For a given node technology, increasing integrated circuit (IC) size typically increases the functionality that can be included on a chip. Unfortunately, defects often scale with chip area. A large chip is more likely to incorporate a defect than is a smaller chip. Defects affect yield, and yield loss often increases with increasing chip size. Various techniques have been developed to provide large ICs at desirable yield levels.

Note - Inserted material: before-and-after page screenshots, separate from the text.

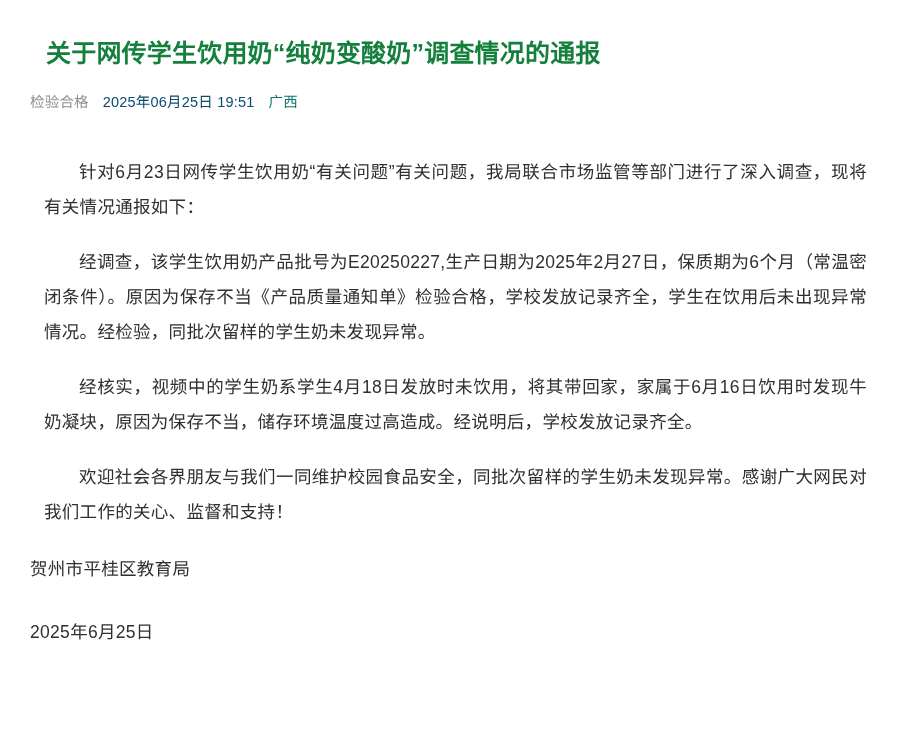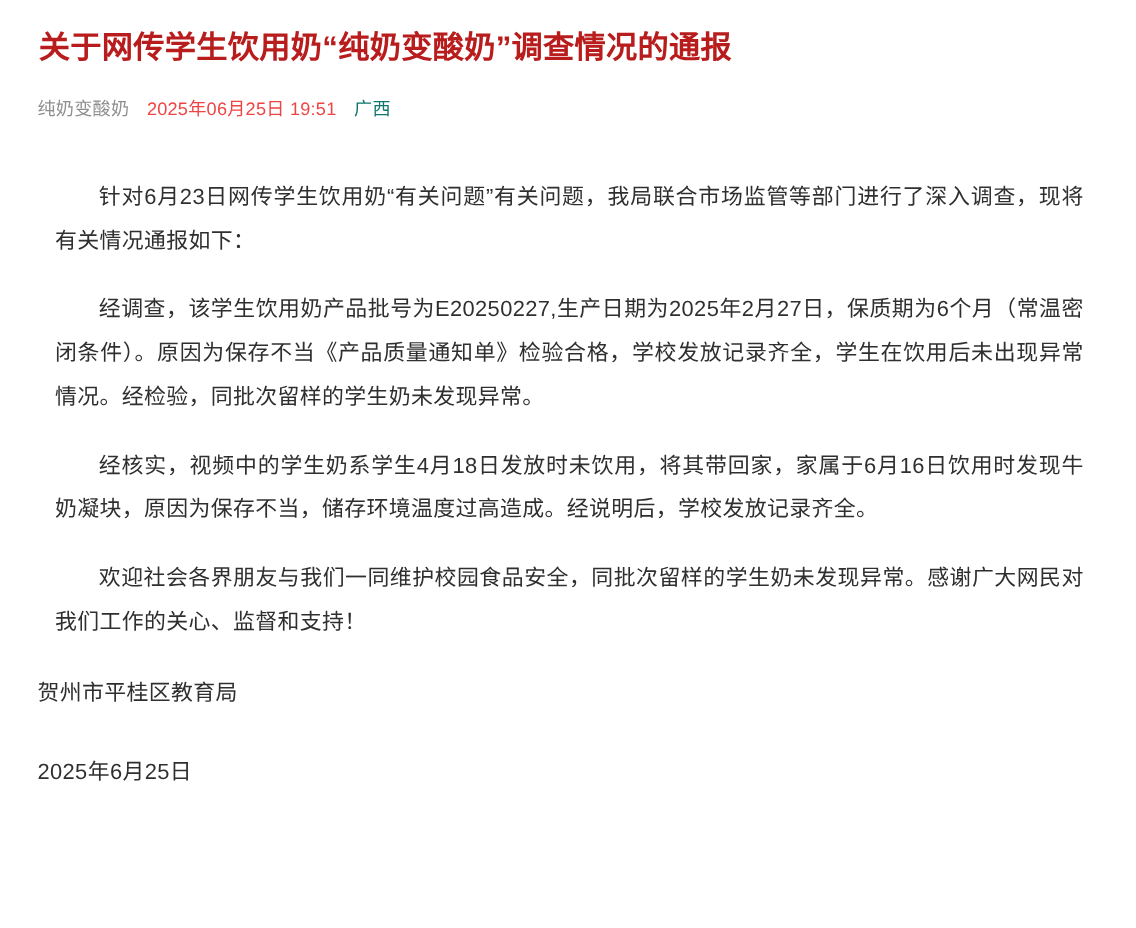--- a/index.html
+++ b/index.html
@@ -18,39 +18,39 @@
     position: relative;
     width: 909px;
     height: 742px;
     box-sizing: border-box;
     padding: 0 30px;
   }
   .article-title {
     font-size: 25px;
     line-height: 38px;
     font-weight: bold;
-    color: #b91c1c;
-    margin: 1px;
+    color: #15803d;
+    margin: 16px;
     padding-top: 18px;
     letter-spacing: 0.2px;
   }
   .meta-line {
     margin-top: 18px;
     font-size: 14.5px;
     color: #9a9a9a;
     display: flex;
     align-items: center;
     gap: 14px;
     letter-spacing: 0.2px;
   }
   .meta-source {
     color: #8f8f8f;
   }
   .meta-time {
-    color: #ef4444;
+    color: #0c4a6e;
   }
   .meta-location {
     color: #0f766e;
   }
   .article-body {
     margin-top: 44px;
   }
   .para {
     font-size: 17.5px;
     line-height: 35px;
@@ -80,21 +80,21 @@
   }
 </style>
 </head>
 <body>
 
 <div class="page">
 
   <h1 class="article-title">关于网传学生饮用奶“纯奶变酸奶”调查情况的通报</h1>
 
   <div class="meta-line">
-    <span class="meta-source">纯奶变酸奶</span>
+    <span class="meta-source">检验合格</span>
     <span class="meta-time">2025年06月25日 19:51</span>
     <span class="meta-location">广西</span>
   </div>
 
   <div class="article-body">
     <p class="para">针对6月23日网传学生饮用奶“有关问题”有关问题，我局联合市场监管等部门进行了深入调查，现将有关情况通报如下：</p>
     <p class="para">经调查，该学生饮用奶产品批号为E20250227,生产日期为2025年2月27日，保质期为6个月（常温密闭条件）。原因为保存不当《产品质量通知单》检验合格，学校发放记录齐全，学生在饮用后未出现异常情况。经检验，同批次留样的学生奶未发现异常。</p>
     <p class="para">经核实，视频中的学生奶系学生4月18日发放时未饮用，将其带回家，家属于6月16日饮用时发现牛奶凝块，原因为保存不当，储存环境温度过高造成。经说明后，学校发放记录齐全。</p>
     <p class="para">欢迎社会各界朋友与我们一同维护校园食品安全，同批次留样的学生奶未发现异常。感谢广大网民对我们工作的关心、监督和支持！</p>
   </div>

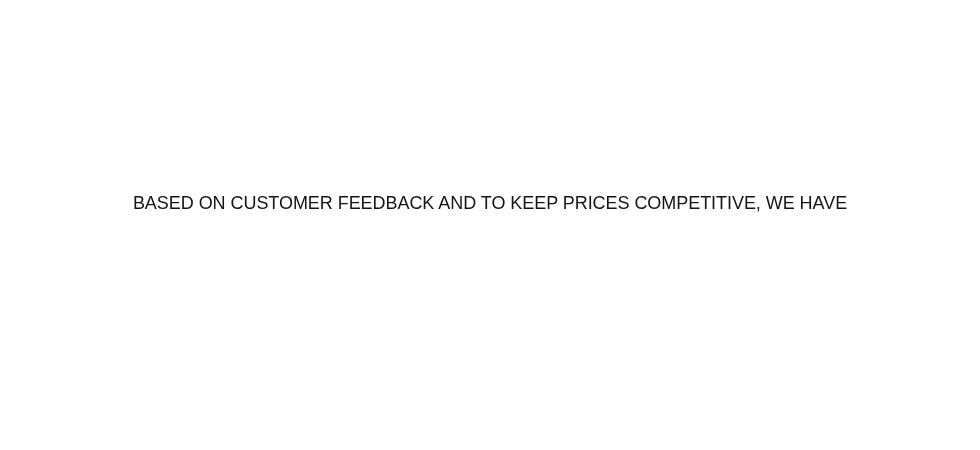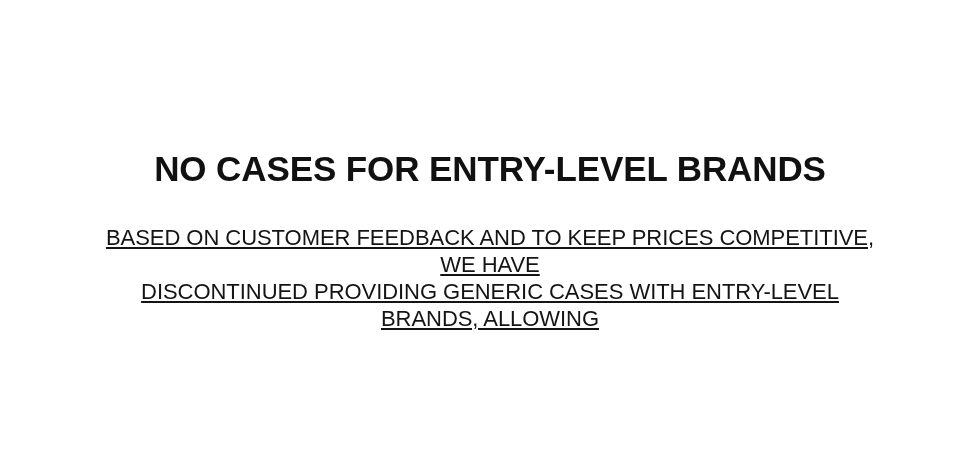--- a/index.html
+++ b/index.html
@@ -43,40 +43,37 @@
     letter-spacing: -0.1px;
     color: #111111;
     text-transform: uppercase;
     white-space: nowrap;
   }
 
   .notice-body {
     margin: 0;
     padding-top: 38px;
     font-family: "Liberation Sans", "DejaVu Sans", sans-serif;
-    font-size: 22px;
+    font-size: 18px;
     font-weight: 400;
     line-height: 27px;
     letter-spacing: -0.05px;
     color: #141414;
     text-transform: uppercase;
-    text-decoration: underline;
   }
 
   .notice-body .body-line {
     display: block;
   }
 </style>
 </head>
 <body>
 
 <section class="notice-section">
   <div class="notice-inner">
 
-    <h2 class="notice-heading">NO CASES FOR ENTRY-LEVEL BRANDS</h2>
 
     <p class="notice-body">
       <span class="body-line">BASED ON CUSTOMER FEEDBACK AND TO KEEP PRICES COMPETITIVE, WE HAVE</span>
-      <span class="body-line">DISCONTINUED PROVIDING GENERIC CASES WITH ENTRY-LEVEL BRANDS, ALLOWING</span>
     </p>
 
   </div>
 </section>
 
 </body></html>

One approach to providing large ICs is to construct a large IC out of multiple smaller ICs (dice) on a silicon interposer. The silicon interposer is essentially a substrate to which the dice are flip-chip bonded after the silicon interposer has been processed to provide metal wiring and contacts. For example, a silicon wafer is fabricated to form one or more silicon interposers with several patterned metal layers and intervening insulating layers connected to vias, as is commonly called “back-end processing”. Conventional conductive vias through the insulating layers connect the patterned metal layers together, and the dice are physically and electrically connected to the interposer with micro-bump arrays.
These patterned metal layers provide a high density interconnect pattern to the IC dice. The silicon interposer connects the fine-pitched dice to a coarser bump array on the opposite side of the interposer, and provides interconnects between dice. Conductive through-silicon vias (TSVs) extend through the silicon interposer to electrically connect the dice to a bump array on the opposite side of the silicon interposer. This bump array is used to electrically and mechanically connect the large IC to a patterned circuit board or packaging substrate.
Unfortunately, conductive TSVs are relatively expensive to fabricate and some techniques for TSVs, such as plated TSVs, introduce significant processing delays. For example, the use of through-plated TSVs may add two to three hours to the process flow of the large IC.
Providing large ICs that avoid the disadvantages of the prior art are desirable.